Acchiappabufale ha detto...

Bertolaso: «Ad Haiti gli Usa confondono l’intervento militare con l'emergenza» (fonte corriere.it)

Il capo della Protezione civile: «Situazione patetica, manca un coordinamento. Troppi show per la tv»
MILANO - «Ci sono enormi organizzazioni coinvolte e moltissimo da fare, ma la situazione è patetica, e tutto si sarebbe potuto gestire molto meglio». Il capo della Protezione civile, Guido Bertolaso, critica duramente la gestione degli aiuti dopo il terremoto di Haiti. E, durante la trasmissione "In mezz'ora" su Raitre, spiega che «il mondo poteva dare prova di poter gestire al meglio una situazione come questa, ma finora non ha funzionato». Riguardo alla massiccia presenza di forze militari Usa, Bertolaso ha aggiunto: «Era inevitabile e indispensabile una forte presenza dell’esercito americano, anche se i 15mila uomini non sono utilizzati in modo migliore. Le navi ospedale, le portaerei, non hanno rapporti stretti con il territorio, con le organizzazioni umanitarie che sono presenti sul posto. Ognuno fa la sua parte, ma in modo svincolato».

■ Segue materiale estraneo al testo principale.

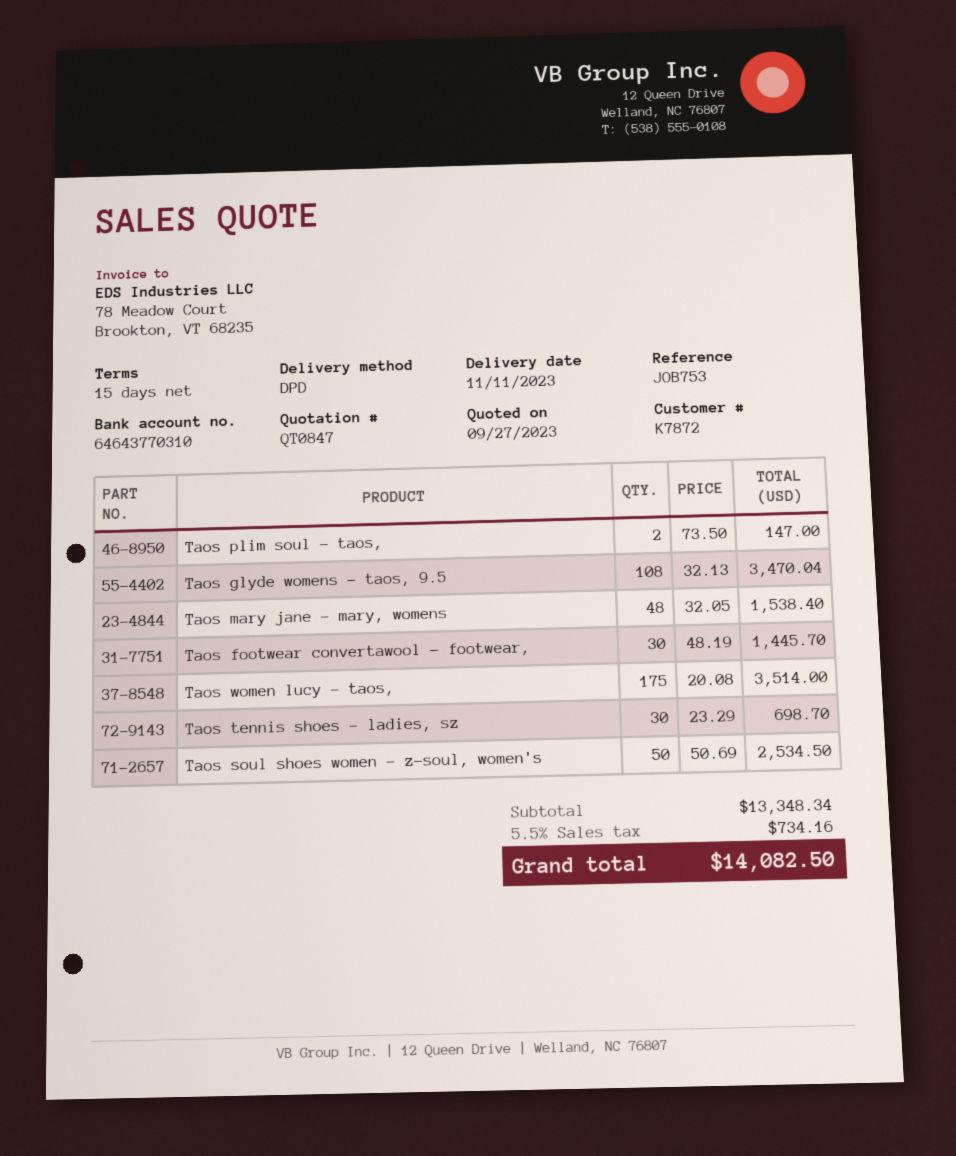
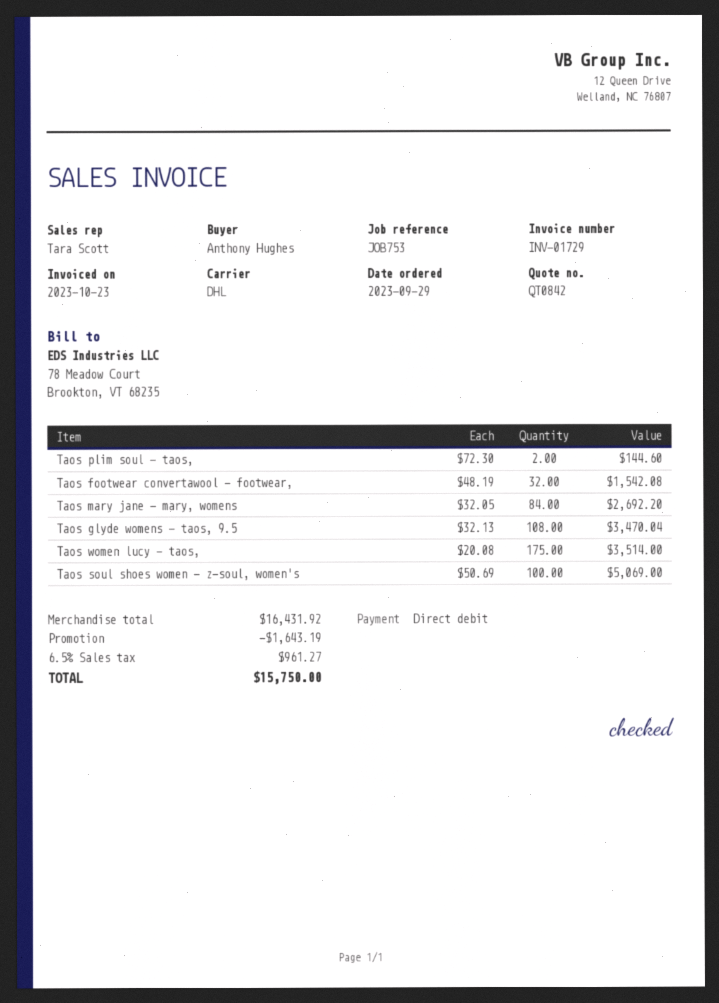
quote number: QT0847 -> QT0842
shipping method: DPD -> DHL
Taos plim soul - taos,: 2 x 73.50 = 147.00 -> 2 x 72.30 = 144.60
Taos mary jane - mary, womens: 48 x 32.05 = 1538.40 -> 84 x 32.05 = 2692.20
Taos footwear convertawool - footwear,: 30 x 48.19 = 1445.70 -> 32 x 48.19 = 1542.08
Taos tennis shoes - ladies, sz: 30 x 23.29 = 698.70 -> none
Taos soul shoes women - z-soul, women's: 50 x 50.69 = 2534.50 -> 100 x 50.69 = 5069.00
subtotal: 13348.34 -> 16431.92
discount: none -> 1643.19
tax: 5.5% = 734.16 -> 6.5% = 961.27
total: 14082.50 -> 15750.00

TECNICA D'INTERVENTO - «Gli americani - ha aggiunto - tendono a confondere l’intervento militare con quello di emergenza. Manca una capacità di coordinamento, utile per non disperdere gli aiuti che sono stati inviati. È stato fatto uno sforzo impressionante, encomiabile, ma non c’è una leadership. Serve un uomo, serve un Obama che gestisca le emergenze». Ed anche «Clinton che scarica le cassette della frutta» non è servito. «Sarebbe stata la svolta se lui avesse gestito l’emergenza in prima persona, invece se n’è andato». La «tecnica d’intervento» ad Haiti applicata dagli Usa, secondo Bertolaso, è quella già usata in passato a Goma, Ruanda e Cambogia. «Si viene qui, si dà un po’ da mangiare, bere e il problema per loro è risolto, ma è una contraddizione se non si pongono le basi per la vita futura».
BELLA FIGURA - «Troppo spesso - rileva Bertolaso - una volta arrivati sul luogo di un disastro, si pensa subito a mettere un grande manifesto con lo stemma della propria organizzazione, a fare bella figura davanti alle telecamere, piuttosto che mettersi a lavorare per portare soccorso a chi ha bisogno».